In this drawing, Rembrandt recognized that Renesse drew Christ’s torso too long, out of proportion for his smaller head size.  Rembrandt shortened the torso using a quill pen, drawing an arc and a line at the seat bottom five millimeters above the original seat.  In this presumed tutorial session with his student, Rembrandt used a reed pen to add broad strokes on the left side of Christ’s hair to mask more of his face and to lengthen the hair over his shoulder (see similar effects in the hair of Christ, Benesch 931, Schatborn, 1985, cat. no. 25, p. 57).  Furthermore, ink strokes were placed at the lateral contours of his nose and nasal dorsum to add definition to the face.  His jaw base was lowered with an ink line, effectively establishing a short beard, characteristic of Rembrandt’s depictions of the resurrected Christ (e.g., see Noli me tangere in this catalogue, no. 10).  A rapid semicircular reed-pen stroke starting at the left elbow correctly shortened the elongated left upper arm and boldly suggested a more elevated position for the forearms and hands in holding the bread.  In addition, some inked accents were placed in the drapery behind Christ, presumably to indicate a darkened area for more dramatic shading.  Rembrandt was particularly skillful in the selective application of reed and quill pens in his drawings at this time.  His corrections on other Renesse drawings show this distinctive pen combination, as do his own works of the period, like A seated old man warming his hands by a fire (c. 1650), also in this catalogue (no. 8).
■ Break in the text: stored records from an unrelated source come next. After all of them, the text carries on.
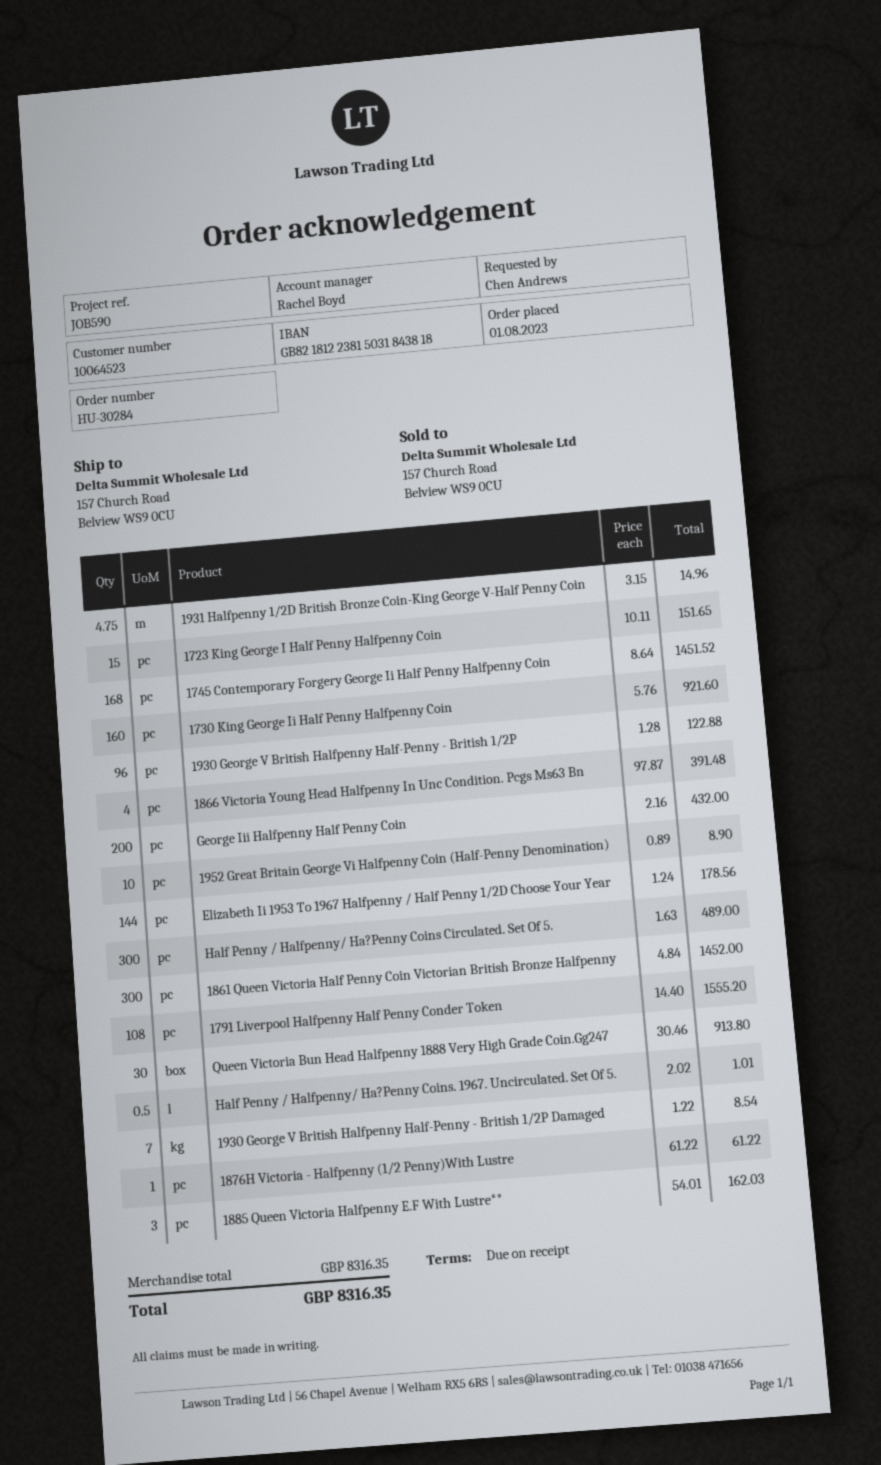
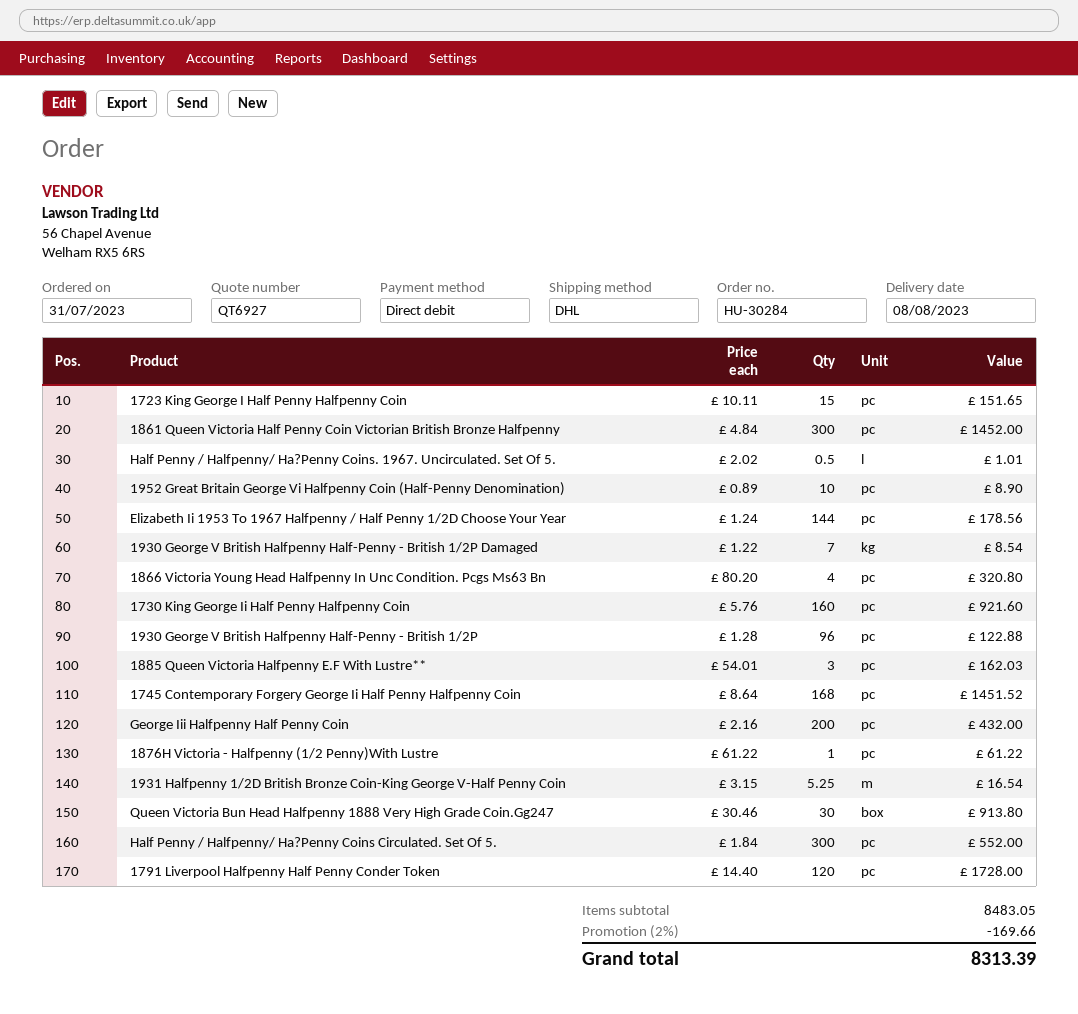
order date: 2023-08-01 -> 2023-07-31
1931 Halfpenny 1/2D British Bronze Coin-King George V-Half Penny Coin: 4.75 x 3.15 = 14.96 -> 5.25 x 3.15 = 16.54
1866 Victoria Young Head Halfpenny In Unc Condition. Pcgs Ms63 Bn: 4 x 97.87 = 391.48 -> 4 x 80.20 = 320.80
Half Penny / Halfpenny/ Ha?Penny Coins Circulated. Set Of 5.: 300 x 1.63 = 489.00 -> 300 x 1.84 = 552.00
1791 Liverpool Halfpenny Half Penny Conder Token: 108 x 14.40 = 1555.20 -> 120 x 14.40 = 1728.00
subtotal: 8316.35 -> 8483.05
discount: none -> 2% = 169.66
total: 8316.35 -> 8313.39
The “R.” in the lower left is by neither Rembrandt nor collector Jonathan Richardson, two earlier suggestions.  It is likely by Renesse, since it compares favorably with his initials on other works (see Wurzbach, 1910, Vol. 2, pp.454-5).  Infrared reflectography shows the ink in the monogram as identical to the dark brown ink of the drawing.  The drawing has three slight vertical creases, sometimes exaggerated in photographs, running through the center of the table.